**Task to carry out:** Copy out exactly the lines beginning with the one that contains "Total | KPI: 482301475 -> 483219074" and ending at the last line of the listing, skipping any pictures.
------ Source data
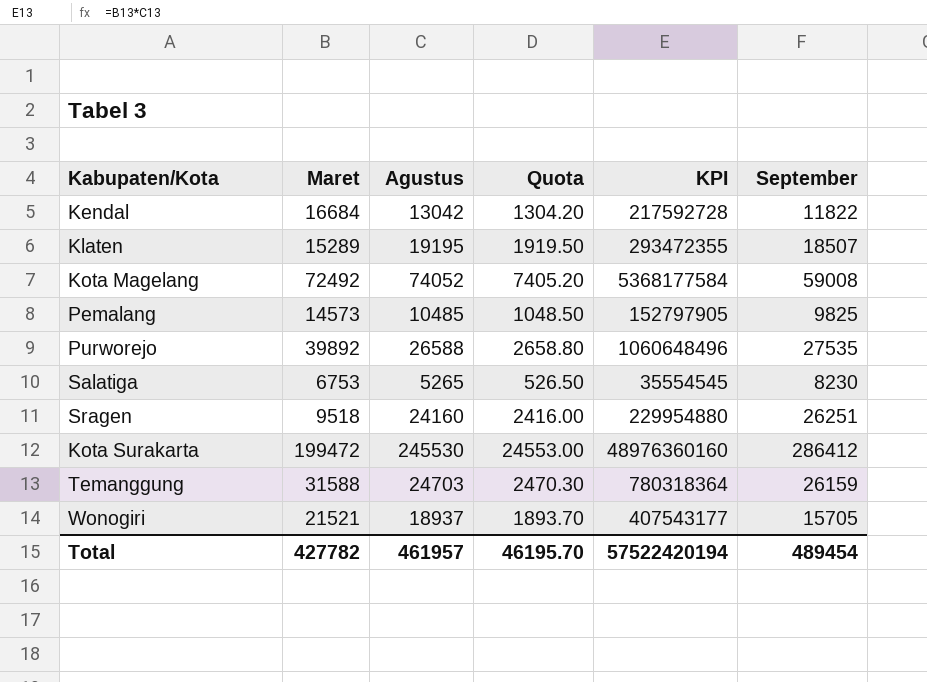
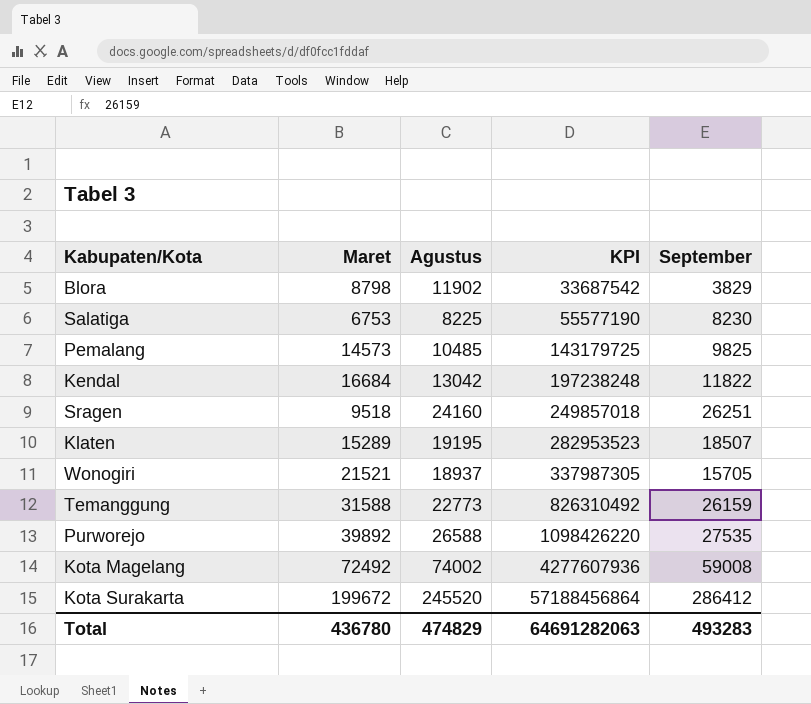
row order: none -> KPI ascending
column Quota | formula: [Agustus] * 0.1 -> none
column KPI | formula: [Maret] * [Agustus] -> [Maret] * [September]
row Blora: none -> 8798 | 11902 | 33687542 | 3829
Salatiga | Agustus: 5265 -> 8225
Temanggung | Agustus: 24703 -> 22773
Kota Magelang | Agustus: 74052 -> 74002
Kota Surakarta | Maret: 199472 -> 199672
Kota Surakarta | Agustus: 245530 -> 245520
Total | Maret: 427782 -> 436780
Total | Agustus: 461957 -> 474829
Total | KPI: 57522420194 -> 64691282063
Total | September: 489454 -> 493283

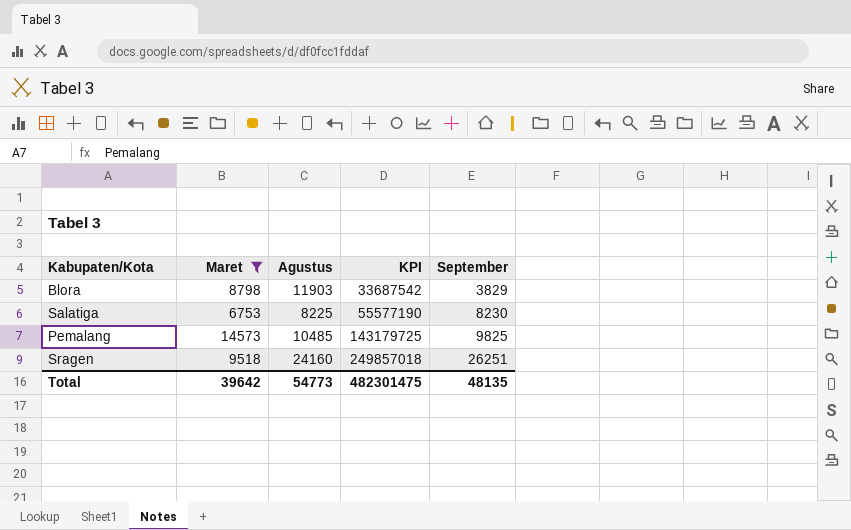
filter: none -> Maret <= 14573
Blora | Agustus: 11902 -> 11903
Total | Maret: 436780 -> 39642
Total | Agustus: 474829 -> 54773
Total | KPI: 64691282063 -> 482301475
Total | September: 493283 -> 48135

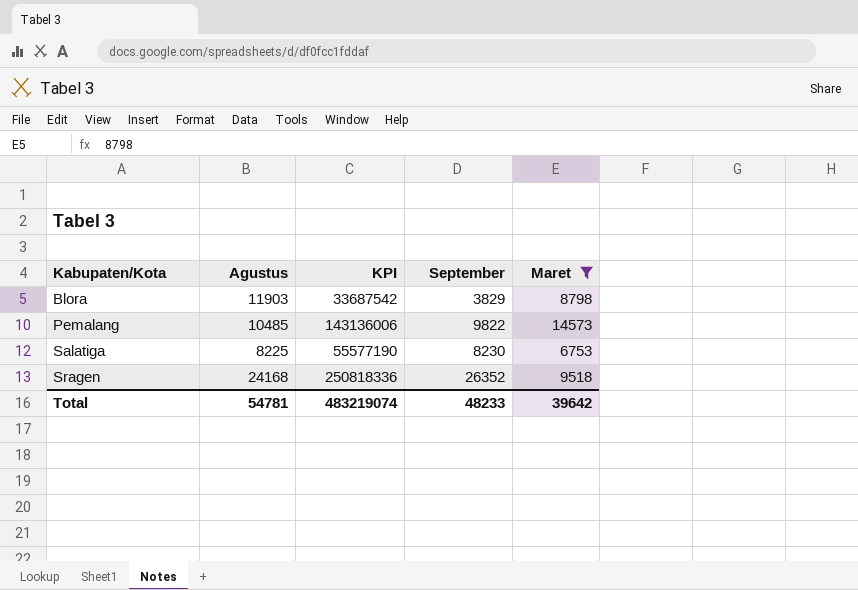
row order: KPI ascending -> Kabupaten/Kota ascending
column Maret | position: 2 -> 5
Pemalang | KPI: 143179725 -> 143136006
Pemalang | September: 9825 -> 9822
Sragen | Agustus: 24160 -> 24168
Sragen | KPI: 249857018 -> 250818336
Sragen | September: 26251 -> 26352
Total | Agustus: 54773 -> 54781
Total | KPI: 482301475 -> 483219074
Total | September: 48135 -> 48233

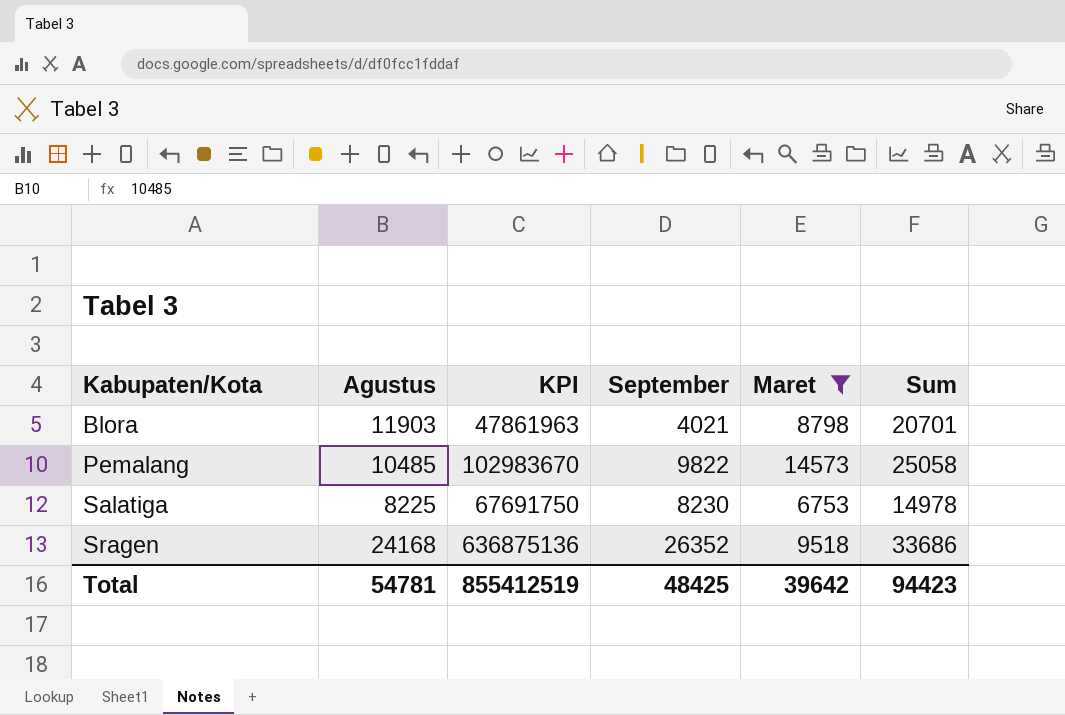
column KPI | formula: [September] * [Maret] -> [Agustus] * [September]
column Sum | formula: none -> [Agustus] + [Maret]
Blora | September: 3829 -> 4021
Total | KPI: 483219074 -> 855412519
Total | September: 48233 -> 48425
------------
**Solution to the exercise:**
Total | KPI: 482301475 -> 483219074
Total | September: 48135 -> 48233

column KPI | formula: [September] * [Maret] -> [Agustus] * [September]
column Sum | formula: none -> [Agustus] + [Maret]
Blora | September: 3829 -> 4021
Total | KPI: 483219074 -> 855412519
Total | September: 48233 -> 48425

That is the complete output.